> _Your goal_
Exactly the lines starting at the line containing "ELCCH09LR: 3 x" and ending at the line containing "balance: 15914.14 -> 14283.21" are to be written out from the listing below, both included.
Top of The input
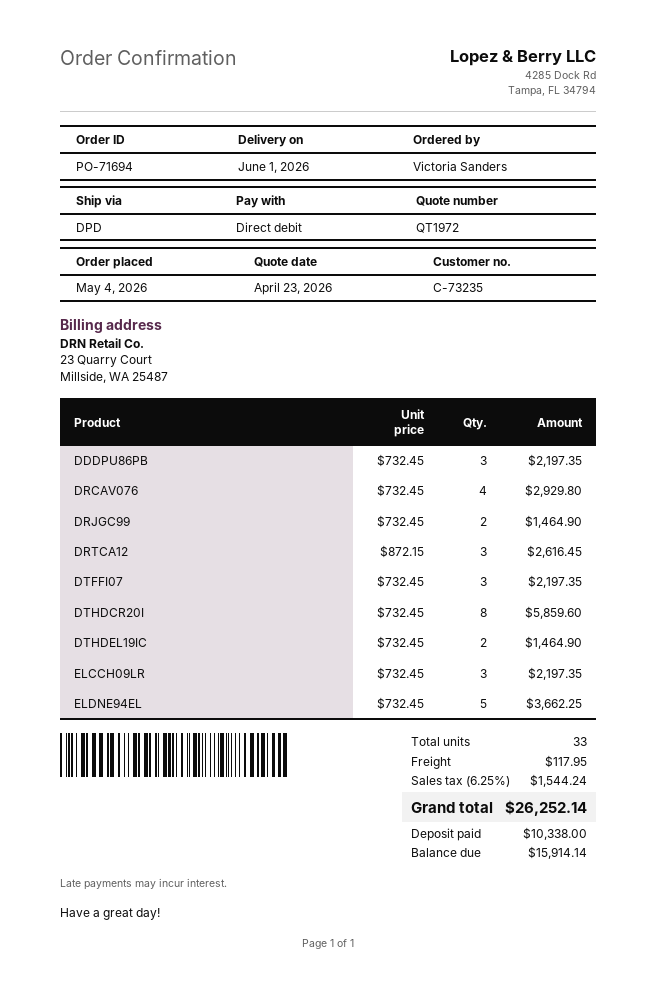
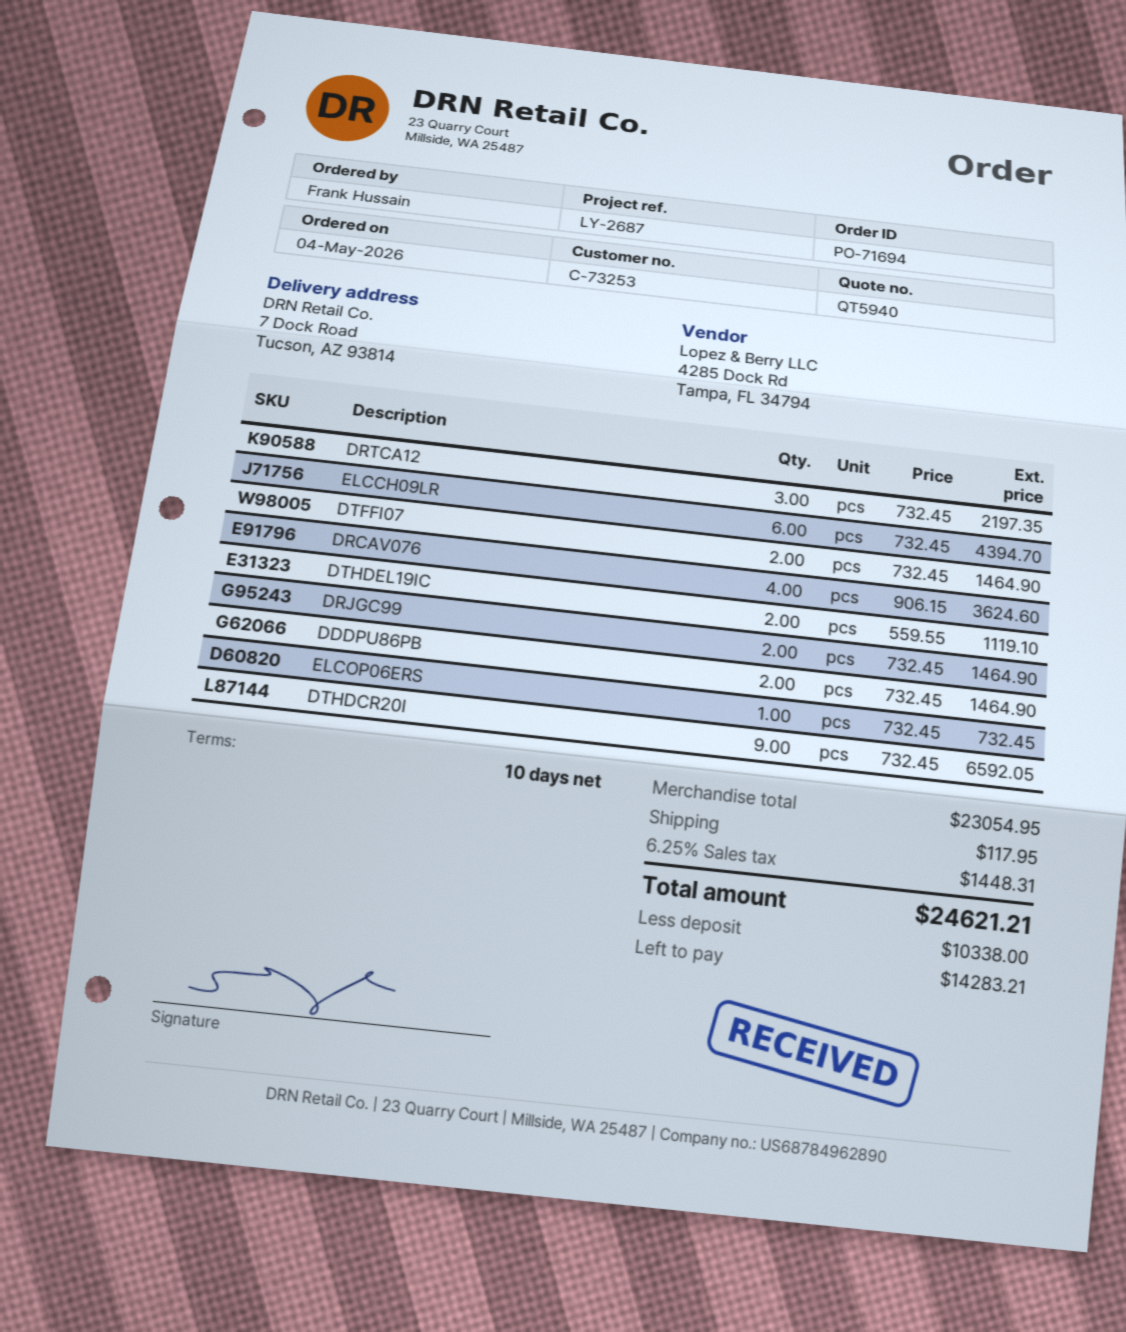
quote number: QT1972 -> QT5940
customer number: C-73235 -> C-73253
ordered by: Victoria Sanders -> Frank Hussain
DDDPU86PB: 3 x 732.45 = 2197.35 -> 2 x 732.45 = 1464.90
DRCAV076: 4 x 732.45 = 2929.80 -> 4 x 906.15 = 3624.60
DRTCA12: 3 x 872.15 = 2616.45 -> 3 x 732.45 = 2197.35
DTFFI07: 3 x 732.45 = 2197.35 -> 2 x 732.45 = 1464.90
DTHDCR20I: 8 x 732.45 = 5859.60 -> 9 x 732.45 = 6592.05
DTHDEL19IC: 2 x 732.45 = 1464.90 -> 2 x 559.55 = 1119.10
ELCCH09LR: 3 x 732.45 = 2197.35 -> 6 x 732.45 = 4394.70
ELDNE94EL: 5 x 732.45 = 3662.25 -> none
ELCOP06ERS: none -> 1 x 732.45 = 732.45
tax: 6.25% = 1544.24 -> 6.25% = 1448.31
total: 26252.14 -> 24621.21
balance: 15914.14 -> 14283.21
Bottom of The input
Top of The input
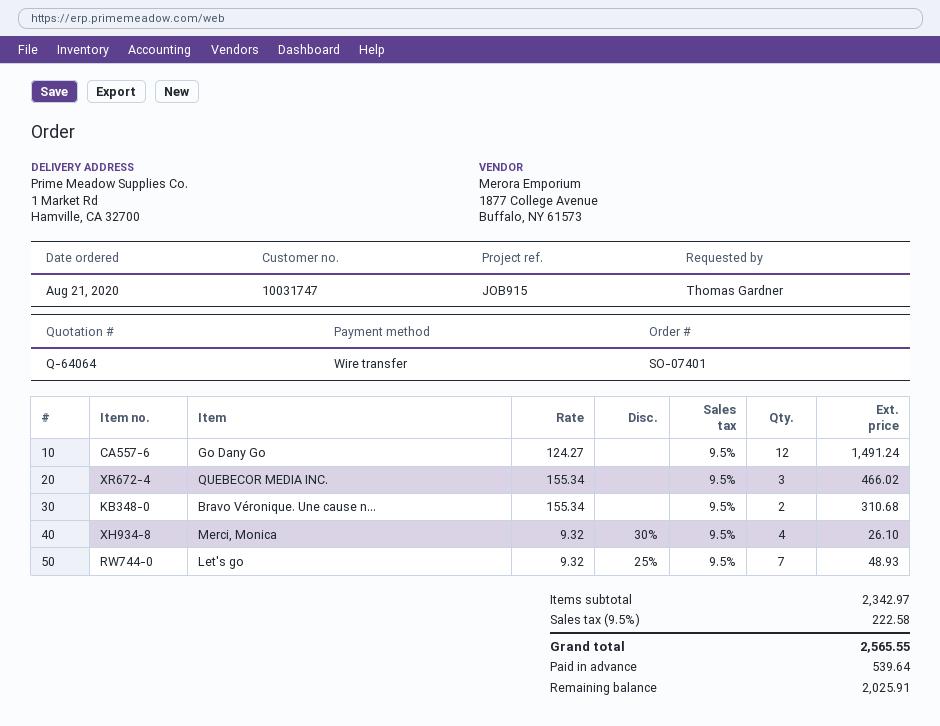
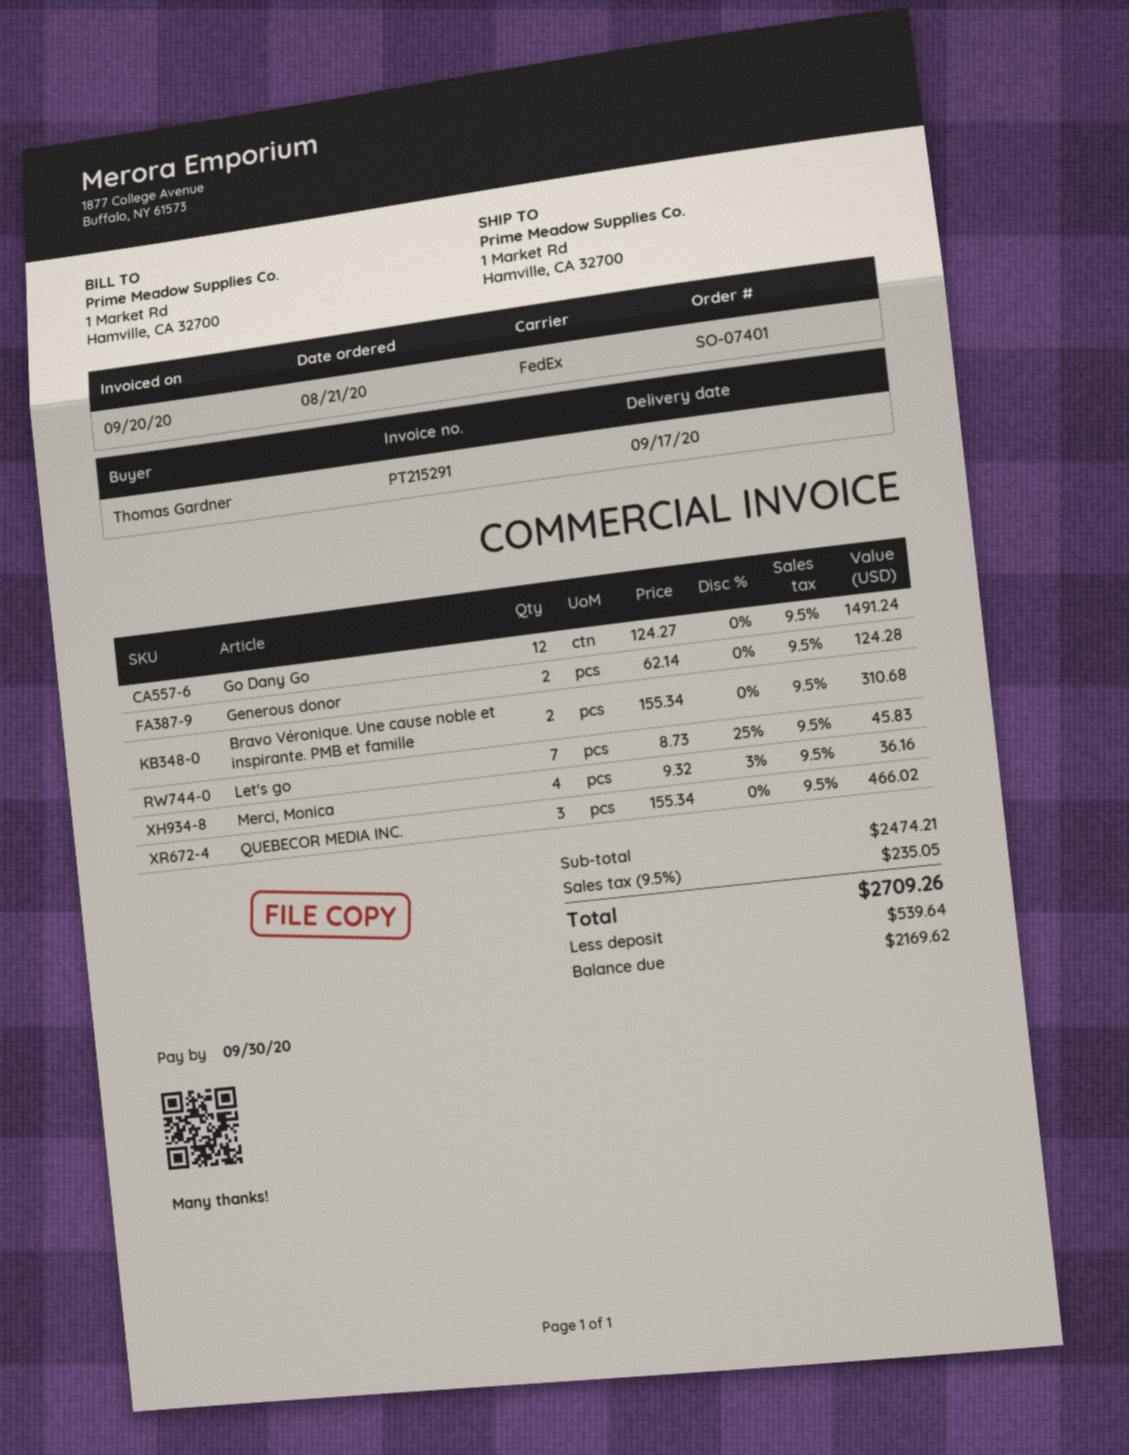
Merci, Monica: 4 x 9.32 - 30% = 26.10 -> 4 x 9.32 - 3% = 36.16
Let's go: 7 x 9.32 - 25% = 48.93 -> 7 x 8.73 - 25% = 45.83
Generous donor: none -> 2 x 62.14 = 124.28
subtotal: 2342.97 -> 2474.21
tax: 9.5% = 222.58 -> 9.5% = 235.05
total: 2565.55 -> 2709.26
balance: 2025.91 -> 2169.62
Bottom of The input
> _Written answer_
ELCCH09LR: 3 x 732.45 = 2197.35 -> 6 x 732.45 = 4394.70
ELDNE94EL: 5 x 732.45 = 3662.25 -> none
ELCOP06ERS: none -> 1 x 732.45 = 732.45
tax: 6.25% = 1544.24 -> 6.25% = 1448.31
total: 26252.14 -> 24621.21
balance: 15914.14 -> 14283.21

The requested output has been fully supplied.